The SLC22 family contains 13 functionally characterized human plasma membrane proteins each with 12 predicted α-helical transmembrane domains. The family comprises organic cation transporters (OCTs), organic zwitterion/cation transporters (OCTNs), and organic anion transporters (OATs). The transporters operate as (1) uniporters which mediate facilitated diffusion (OCTs, OCTNs), (2) anion exchangers (OATs), and (3) Na+/zwitterion cotransporters (OCTNs). They participate in small intestinal absorption and hepatic and renal excretion of drugs, xenobiotics and endogenous compounds and perform homeostatic functions in brain and heart. Important endogeneous substrates include monoamine neurotransmitters, l-carnitine, α-ketoglutarate, cAMP, cGMP, prostaglandins, and urate. It has been shown that mutations of the SLC22 genes encoding these transporters cause specific diseases like primary systemic carnitine deficiency and idiopathic renal hypouricemia and are correlated with diseases such as Crohn’s disease and gout. Drug–drug interactions at individual transporters may change pharmacokinetics and toxicities of drugs.

Introduction

This review presents a comprehensive overview of the properties, distribution, physiological functions and biomedical implications of human transporters of the SLC22 family (Table 1, Table 2 and Fig. 1). The SLC22 family belongs to the major facilitator superfamily (MFS) which is assigned 2.A.1 in the “transporter classification system” of Milton Saier (see http://www.tcdb.org/). For details such as characterization of compounds that inhibit the human transporters but have not been identified to be transported, Michaelis Menten (Km) values of substrates, listing of polymorphisms, properties of transporters from animals, differences between species, gender dependence in animals, and detailed descriptions of the physiological functions of SLC22 transporters in liver and brain, earlier reviews are recommended (Burckhardt and Burckhardt, 2003, Ciarimboli and Schlatter, 2005, Funk, 2008, Hosoya and Tachikawa, 2011, Kido et al., 2011, Koepsell et al., 2003, Koepsell et al., 2007, Masereeuw and Russel, 2010, Minuesa et al., 2011, Nies et al., 2010, Rizwan and Burckhardt, 2007, Srimaroeng et al., 2008, Terada and Inui, 2008, Vanwert et al., 2010).
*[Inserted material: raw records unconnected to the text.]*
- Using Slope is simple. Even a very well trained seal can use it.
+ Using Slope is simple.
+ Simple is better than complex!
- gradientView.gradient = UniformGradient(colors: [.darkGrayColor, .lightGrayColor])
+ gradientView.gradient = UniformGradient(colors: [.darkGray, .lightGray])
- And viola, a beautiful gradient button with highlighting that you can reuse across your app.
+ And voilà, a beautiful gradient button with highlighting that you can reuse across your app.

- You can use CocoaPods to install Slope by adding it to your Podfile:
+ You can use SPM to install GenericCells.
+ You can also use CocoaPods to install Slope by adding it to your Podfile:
Citation is restricted to identification of first transporter subtypes, a few important earlier findings and earlier findings that have not been acknowledged in earlier reviews, and recent findings.
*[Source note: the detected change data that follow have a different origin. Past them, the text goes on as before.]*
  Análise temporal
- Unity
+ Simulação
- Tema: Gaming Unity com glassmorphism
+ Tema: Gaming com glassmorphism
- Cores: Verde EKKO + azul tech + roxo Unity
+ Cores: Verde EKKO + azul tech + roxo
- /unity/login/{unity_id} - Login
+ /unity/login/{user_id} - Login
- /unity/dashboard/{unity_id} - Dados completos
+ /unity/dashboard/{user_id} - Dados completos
The members of the SLC22 transporter family all have a similar predicted membrane topology consisting of 12 α-helical trans-membrane domains (TMDs), a large extracellular loop between TMDs 1/2 and a large intracellular loop between TMDs 6/7 (see e.g.Fig. 2 upper panel). The large extracellular loop is glycosylated and mediates homo-oligomerization (Brast et al., 2011, Keller et al., 2011) whereas the large intracellular loop is involved in posttranscriptional regulation (Koepsell et al., 2007). Most transporters of the SLC22 family are polyspecific, i.e., they transport multiple structurally different substrates (Table 2) and numerous additional compounds can act as high and/or low affinity inhibitors (Koepsell et al., 2007, Minuesa et al., 2009, Nies et al., 2010). The family contains three subgroups with transporters of closely related primary structures. The transporters within each subgroup often exhibit similarity concerning transport mechanism and substrate selectivity. Individual compounds may be transported and/or inhibit transporters from different subgroups (Ahn et al., 2009, Tachampa et al., 2008). One subgroup comprises the OCT subtypes 1-3, encoded by SLC22A1-3, which translocate organic cations, weak bases and some neutral compounds (Koepsell et al., 2003, Koepsell et al., 2007, Nies et al., 2010). OCT1-3 are facilitative diffusion systems that translocate organic cations in both directions across the plasma membrane. The driving force is supplied by the electrochemical gradient of the transported compounds (Koepsell, 2011). A second subgroup comprises the transporters OCTN1, OCTN2 and OCT6, encoded by the genes SLC22A4, SLC22A5 and SLC22A16, respectively (Koepsell et al., 2007). Human OCTN1 mediates uniport of organic cations including the antoxidant ergothioneine as well as H+/organic cation antiport whereas human OCTN2 and human OCT6 mediate transport of organic cation uniport as well as Na+/carnitine cotransport (Koepsell et al., 2007). A third subgroup comprises the organic anion transporters OAT1-7 and 10 (encoded by SLC22A6, 7, 8, 11, 10, 16, 9 and 13 respectively) and URAT1 (encoded by SLC22A12) (Bahn et al., 2008, Rizwan and Burckhardt, 2007, Vanwert et al., 2010). These transporters are able to translocate anions in either direction; some of them (OAT1, OAT3, OAT4, and URAT1) mediate exchange with divalent organic anions.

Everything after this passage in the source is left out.